In legal services we already collect a large amount of data about our customers. However, compared to our counterparts in the FMCG and tech sectors I think there is a long way for the industry to go until we can truly understand our customers and their buying preferences.
Take customer feedback for example. When I buy a new television, change energy providers, or subscribe to a new streaming service I am constantly asked about the services provided using short surveys, follow up nurture campaigns, and AI driven chatbots. This information is used to drive the all-important Net Promotor Score (NPS), the transparent and open metric by which all service and consumer led organisations live or die.
This is in stark contrast to large parts of Big Law which still places importance on opaque legal directories rankings that are out of date as soon as they are published. We have a long way to go in this industry if we are to become truly customer centric and using the data we capture effectively to influence our future customer led offerings.
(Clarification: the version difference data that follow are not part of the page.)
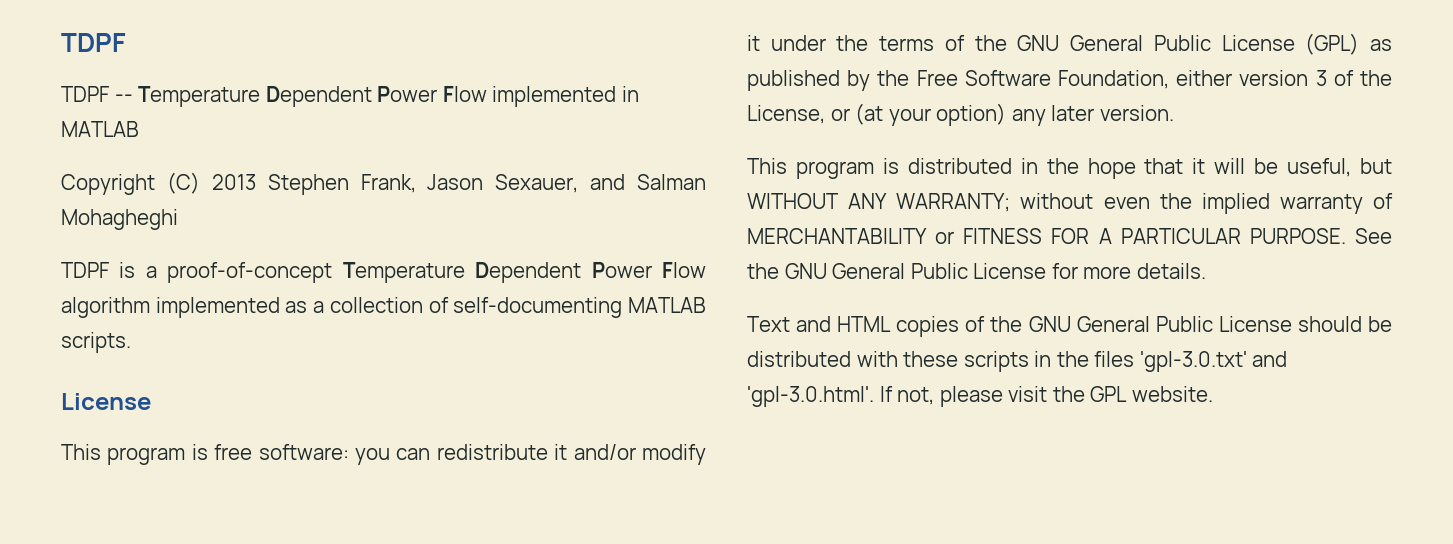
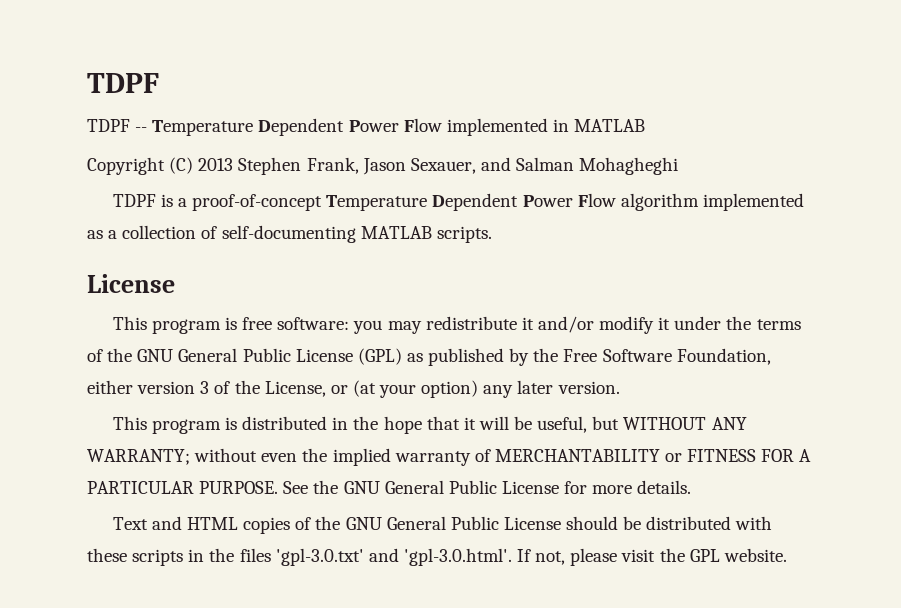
[396,448,431,460] can -> [387,321,422,334] may

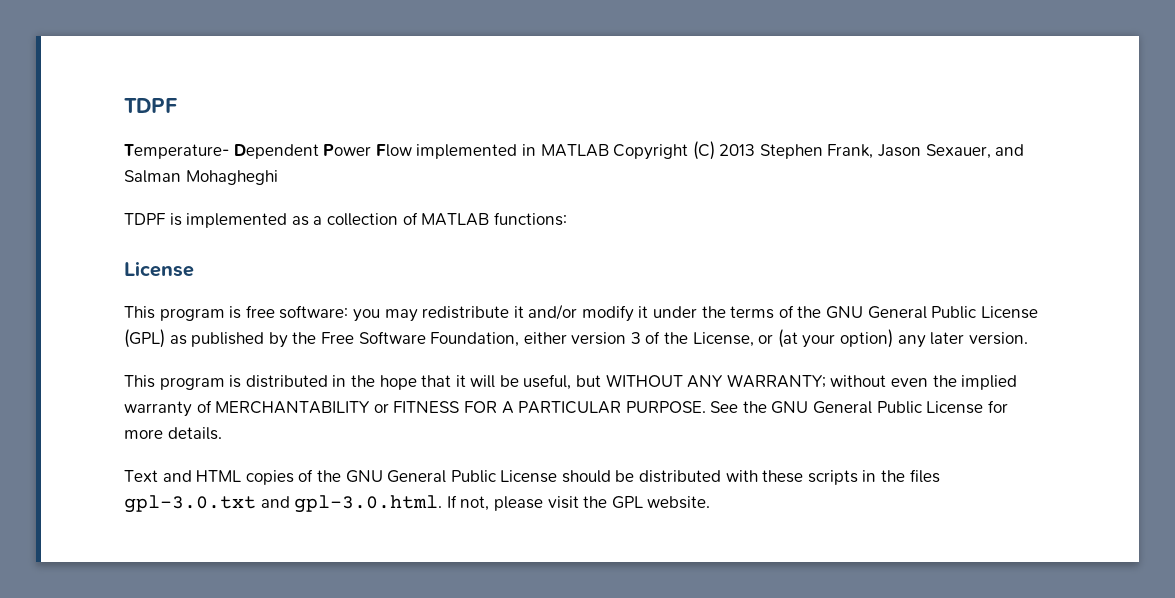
[87,119,254,136] TDPF -- Temperature -> [124,144,229,159] Temperature-
(646, 125) // -> (609, 150) none
[178,193,699,211] a proof-of-concept Temperature Dependent Power Flow algorithm -> (182, 219) none
[221,225,492,243] self-documenting MATLAB scripts. -> [421,212,567,226] MATLAB functions:
[275,548,512,566] 'gpl-3.0.txt' and 'gpl-3.0.html'. -> [124,495,443,513] gpl-3.0.txt and gpl-3.0.html.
Q. It’s the topic of our next issue but I wondered if you had any thoughts on workplace culture as you posted recently in support of someone who was calling on us all to play our role in mental wellbeing. Have you any further thoughts on this or on things such as hybrid working, talent shortages, and developing young talent?
That’s a massive question with two overlapping topics that I cannot possibly do justice to in a few sentences. On workplace culture I think we need to carefully consider the impact a 100 per cent virtual environment has on organisational glue and corporate identity. More emphasis and investment needs placed on identifying mechanisms to bring people together physically to interact on a more human level and get to know each other off screen.
On mental wellbeing we collectively need to do all we can to smash the stigma that I still believe exists in corporate cultures regarding mental health, especially amongst males. In addition to this I think there is massive scope to increase the resilience of our people through training and discussions on mental wellbeing.
Q. It’s been a torrid few years and yet we’ve seen and continue to see many examples of firms, businesses and inspiring individuals who’ve really taken hold of the mantra “every problem is an opportunity”. What is it that inspires and motivates you each morning?
Put simply - winning. Whether that is closing a sale, convincing a partner or associate to get out of their comfort zone or managing to get my four-year old off to school with the right clothes on, I love winning!
[1] David Maister’s trust equation - https://trustedadvisor.com/why-trust-matters/understanding-trust/understanding-the-trust-equation
Snap Shot
2020 -
Head of Global Sales Simmons & Simmons 2018 - 2020
Global Head of Clients & Sectors Simmons & Simmons 2016 – 2017
Head of Marketing & Business Development (Asia) Simmons & Simmons
2013 - 2016 Asia Pacific Client Focus Manager Clifford Chance
2008 – 2013
Business Development Manager/Head of Special Projects Clayton Utz (Sydney)
Getting to Know You
Best bit of advice you’ve been given?
Never give up. Ever. Best bit of advice you’d give someone at the start of their career?
Have fun. You spend a large proportion of your life at work. If you’re not enjoying it, find something else to do. Be yourself. Stick to what you’re good at and surround yourself with other people who have different skills and who you can learn from.
What led you to this career?
A combination of dumb luck (answered a job ad for a company I didn’t even know at the time was a law firm – it was A&O!) and upbringing (my dad was - and still is buying and selling stuff; guess I just followed suit!) Best holiday destination?
Somewhere with no internet (https://alexonthemap.com/internet-free-vacation/)
Favourite pastime?
Spending time with my two young kids. It is so refreshing to speak to these little people who have zero filter and are curious about EVERYTHING!